(Aim of the exercise): Identify every line in the records below that contains the word "project", and copy each of those lines.

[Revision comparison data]
::::::
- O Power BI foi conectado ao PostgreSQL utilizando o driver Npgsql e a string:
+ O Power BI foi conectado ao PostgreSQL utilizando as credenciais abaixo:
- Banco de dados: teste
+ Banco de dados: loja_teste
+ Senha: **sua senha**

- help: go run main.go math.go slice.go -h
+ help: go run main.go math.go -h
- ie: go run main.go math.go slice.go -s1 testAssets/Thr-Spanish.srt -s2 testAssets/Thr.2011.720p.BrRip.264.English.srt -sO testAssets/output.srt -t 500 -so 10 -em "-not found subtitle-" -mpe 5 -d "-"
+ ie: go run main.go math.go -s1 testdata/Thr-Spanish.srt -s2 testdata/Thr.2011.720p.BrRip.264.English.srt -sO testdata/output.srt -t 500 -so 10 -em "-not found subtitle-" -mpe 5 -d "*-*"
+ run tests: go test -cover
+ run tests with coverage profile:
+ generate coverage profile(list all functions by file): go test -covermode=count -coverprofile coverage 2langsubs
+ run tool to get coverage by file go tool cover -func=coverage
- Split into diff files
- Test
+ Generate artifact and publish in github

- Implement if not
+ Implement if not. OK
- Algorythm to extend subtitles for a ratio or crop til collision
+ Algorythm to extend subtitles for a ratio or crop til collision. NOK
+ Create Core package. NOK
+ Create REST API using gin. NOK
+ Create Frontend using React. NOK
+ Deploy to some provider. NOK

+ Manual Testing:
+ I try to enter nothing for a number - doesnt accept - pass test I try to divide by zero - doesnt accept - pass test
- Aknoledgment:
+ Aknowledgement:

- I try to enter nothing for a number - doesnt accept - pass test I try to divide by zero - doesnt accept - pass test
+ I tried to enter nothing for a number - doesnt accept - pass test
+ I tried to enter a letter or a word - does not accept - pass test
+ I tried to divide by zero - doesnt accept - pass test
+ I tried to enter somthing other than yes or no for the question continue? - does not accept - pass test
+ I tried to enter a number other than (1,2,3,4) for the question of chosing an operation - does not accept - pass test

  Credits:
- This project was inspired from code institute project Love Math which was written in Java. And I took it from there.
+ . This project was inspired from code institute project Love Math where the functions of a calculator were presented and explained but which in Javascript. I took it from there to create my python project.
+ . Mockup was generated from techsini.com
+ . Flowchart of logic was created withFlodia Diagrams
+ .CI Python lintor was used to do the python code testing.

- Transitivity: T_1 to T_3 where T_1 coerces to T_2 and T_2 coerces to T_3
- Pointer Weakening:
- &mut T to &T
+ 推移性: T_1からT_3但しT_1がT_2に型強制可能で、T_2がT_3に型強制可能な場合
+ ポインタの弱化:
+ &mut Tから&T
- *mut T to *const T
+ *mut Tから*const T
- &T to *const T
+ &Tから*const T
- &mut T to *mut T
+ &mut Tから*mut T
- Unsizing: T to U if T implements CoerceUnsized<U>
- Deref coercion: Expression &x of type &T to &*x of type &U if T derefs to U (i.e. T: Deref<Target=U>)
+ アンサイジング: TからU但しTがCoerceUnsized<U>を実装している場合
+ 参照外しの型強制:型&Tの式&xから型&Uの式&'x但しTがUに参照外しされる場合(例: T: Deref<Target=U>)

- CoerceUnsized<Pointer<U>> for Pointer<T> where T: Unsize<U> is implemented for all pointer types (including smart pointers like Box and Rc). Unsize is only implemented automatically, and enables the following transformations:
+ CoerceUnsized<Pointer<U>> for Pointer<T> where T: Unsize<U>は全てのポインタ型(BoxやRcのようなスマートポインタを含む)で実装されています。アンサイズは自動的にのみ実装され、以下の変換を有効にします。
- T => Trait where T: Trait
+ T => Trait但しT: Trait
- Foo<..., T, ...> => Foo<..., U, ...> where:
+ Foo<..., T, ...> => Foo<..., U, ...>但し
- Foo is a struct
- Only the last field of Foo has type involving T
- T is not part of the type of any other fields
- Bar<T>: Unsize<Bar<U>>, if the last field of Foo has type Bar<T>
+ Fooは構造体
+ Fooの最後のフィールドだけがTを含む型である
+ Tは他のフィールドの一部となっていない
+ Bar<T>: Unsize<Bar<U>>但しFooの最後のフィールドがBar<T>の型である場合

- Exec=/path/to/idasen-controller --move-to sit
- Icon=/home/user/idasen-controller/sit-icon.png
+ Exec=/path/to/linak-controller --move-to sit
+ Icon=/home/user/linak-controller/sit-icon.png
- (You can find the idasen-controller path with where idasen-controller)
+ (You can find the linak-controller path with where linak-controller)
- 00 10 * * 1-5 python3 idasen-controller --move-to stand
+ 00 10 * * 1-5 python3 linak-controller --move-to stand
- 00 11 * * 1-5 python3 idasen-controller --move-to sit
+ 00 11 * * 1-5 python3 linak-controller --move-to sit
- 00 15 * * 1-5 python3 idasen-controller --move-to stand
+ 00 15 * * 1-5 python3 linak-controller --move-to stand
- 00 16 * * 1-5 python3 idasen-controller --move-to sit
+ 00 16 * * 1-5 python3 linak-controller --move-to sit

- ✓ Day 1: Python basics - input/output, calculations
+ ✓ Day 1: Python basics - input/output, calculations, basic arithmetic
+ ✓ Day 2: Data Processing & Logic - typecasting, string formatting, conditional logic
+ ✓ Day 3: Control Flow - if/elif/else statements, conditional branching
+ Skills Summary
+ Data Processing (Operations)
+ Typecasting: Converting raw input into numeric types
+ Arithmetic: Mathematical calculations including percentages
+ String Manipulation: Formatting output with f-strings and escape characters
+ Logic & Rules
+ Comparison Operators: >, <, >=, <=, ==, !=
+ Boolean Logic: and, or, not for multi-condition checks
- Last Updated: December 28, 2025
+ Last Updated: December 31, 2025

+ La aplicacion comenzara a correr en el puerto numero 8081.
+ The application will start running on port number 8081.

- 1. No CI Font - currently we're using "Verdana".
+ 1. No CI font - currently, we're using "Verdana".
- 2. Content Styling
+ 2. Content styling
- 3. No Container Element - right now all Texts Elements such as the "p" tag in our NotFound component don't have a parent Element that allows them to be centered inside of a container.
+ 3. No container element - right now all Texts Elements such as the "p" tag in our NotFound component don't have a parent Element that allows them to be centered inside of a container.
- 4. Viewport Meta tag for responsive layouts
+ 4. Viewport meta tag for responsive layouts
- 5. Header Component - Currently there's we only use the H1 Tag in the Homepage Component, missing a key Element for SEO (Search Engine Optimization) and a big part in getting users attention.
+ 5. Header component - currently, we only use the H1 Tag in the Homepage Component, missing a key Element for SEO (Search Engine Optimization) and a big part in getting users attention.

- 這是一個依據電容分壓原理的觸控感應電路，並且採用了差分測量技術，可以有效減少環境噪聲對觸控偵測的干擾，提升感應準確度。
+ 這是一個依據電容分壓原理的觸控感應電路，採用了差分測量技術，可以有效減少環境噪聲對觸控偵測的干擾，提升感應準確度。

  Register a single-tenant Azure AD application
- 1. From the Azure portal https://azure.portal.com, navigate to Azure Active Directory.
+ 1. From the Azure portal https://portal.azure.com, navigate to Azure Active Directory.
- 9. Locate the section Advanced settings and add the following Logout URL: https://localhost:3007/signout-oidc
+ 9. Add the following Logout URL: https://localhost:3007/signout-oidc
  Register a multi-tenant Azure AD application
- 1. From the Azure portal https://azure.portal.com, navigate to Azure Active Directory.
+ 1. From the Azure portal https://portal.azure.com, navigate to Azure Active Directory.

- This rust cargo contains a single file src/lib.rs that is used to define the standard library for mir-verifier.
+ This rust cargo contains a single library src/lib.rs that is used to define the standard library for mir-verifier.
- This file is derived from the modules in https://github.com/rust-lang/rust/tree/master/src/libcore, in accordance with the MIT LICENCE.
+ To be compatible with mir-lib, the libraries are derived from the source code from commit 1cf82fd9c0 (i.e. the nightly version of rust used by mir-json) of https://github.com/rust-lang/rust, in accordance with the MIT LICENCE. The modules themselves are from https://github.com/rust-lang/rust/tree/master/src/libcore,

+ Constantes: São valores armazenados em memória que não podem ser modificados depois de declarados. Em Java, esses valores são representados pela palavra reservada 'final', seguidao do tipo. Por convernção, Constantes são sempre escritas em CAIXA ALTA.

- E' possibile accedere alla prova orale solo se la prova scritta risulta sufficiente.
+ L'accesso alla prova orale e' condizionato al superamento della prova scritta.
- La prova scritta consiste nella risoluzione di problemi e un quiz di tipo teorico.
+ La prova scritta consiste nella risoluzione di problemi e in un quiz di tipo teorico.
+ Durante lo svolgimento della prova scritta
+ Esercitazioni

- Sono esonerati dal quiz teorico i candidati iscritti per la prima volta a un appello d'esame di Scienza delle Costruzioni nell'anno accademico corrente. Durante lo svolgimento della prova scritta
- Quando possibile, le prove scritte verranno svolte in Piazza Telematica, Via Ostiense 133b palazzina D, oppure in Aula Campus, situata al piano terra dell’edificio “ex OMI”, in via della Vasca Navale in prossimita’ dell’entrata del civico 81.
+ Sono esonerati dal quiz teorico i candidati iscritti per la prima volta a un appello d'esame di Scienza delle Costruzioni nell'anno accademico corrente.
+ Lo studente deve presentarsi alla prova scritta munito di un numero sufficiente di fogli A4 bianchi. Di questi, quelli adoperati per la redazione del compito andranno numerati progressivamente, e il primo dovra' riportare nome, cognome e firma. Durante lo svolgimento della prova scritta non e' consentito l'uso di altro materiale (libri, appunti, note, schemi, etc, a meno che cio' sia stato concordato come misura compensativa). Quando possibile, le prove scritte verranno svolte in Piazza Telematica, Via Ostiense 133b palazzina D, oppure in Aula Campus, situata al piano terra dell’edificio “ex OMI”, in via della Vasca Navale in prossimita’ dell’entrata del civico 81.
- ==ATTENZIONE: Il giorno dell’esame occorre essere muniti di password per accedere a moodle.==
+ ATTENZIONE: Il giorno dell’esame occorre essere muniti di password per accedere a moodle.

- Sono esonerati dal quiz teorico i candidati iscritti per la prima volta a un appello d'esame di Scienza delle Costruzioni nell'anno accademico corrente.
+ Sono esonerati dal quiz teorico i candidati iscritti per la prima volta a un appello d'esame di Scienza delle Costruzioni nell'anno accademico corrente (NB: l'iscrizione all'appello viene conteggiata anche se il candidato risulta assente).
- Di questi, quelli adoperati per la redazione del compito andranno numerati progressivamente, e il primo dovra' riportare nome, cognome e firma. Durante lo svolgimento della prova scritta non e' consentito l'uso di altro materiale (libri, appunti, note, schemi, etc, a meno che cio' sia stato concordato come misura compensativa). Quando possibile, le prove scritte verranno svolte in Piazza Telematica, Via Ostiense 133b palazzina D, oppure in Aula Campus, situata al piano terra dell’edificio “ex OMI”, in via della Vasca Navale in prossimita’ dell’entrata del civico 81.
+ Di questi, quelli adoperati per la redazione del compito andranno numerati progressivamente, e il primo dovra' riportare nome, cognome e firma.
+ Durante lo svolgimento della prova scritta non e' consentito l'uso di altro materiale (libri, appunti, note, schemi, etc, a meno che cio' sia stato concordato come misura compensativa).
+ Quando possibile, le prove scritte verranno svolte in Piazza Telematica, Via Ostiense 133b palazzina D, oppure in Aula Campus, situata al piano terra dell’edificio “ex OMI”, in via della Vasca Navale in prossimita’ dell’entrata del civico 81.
::::::
(Result):
- This project was inspired from code institute project Love Math which was written in Java. And I took it from there.
+ . This project was inspired from code institute project Love Math where the functions of a calculator were presented and explained but which in Javascript. I took it from there to create my python project.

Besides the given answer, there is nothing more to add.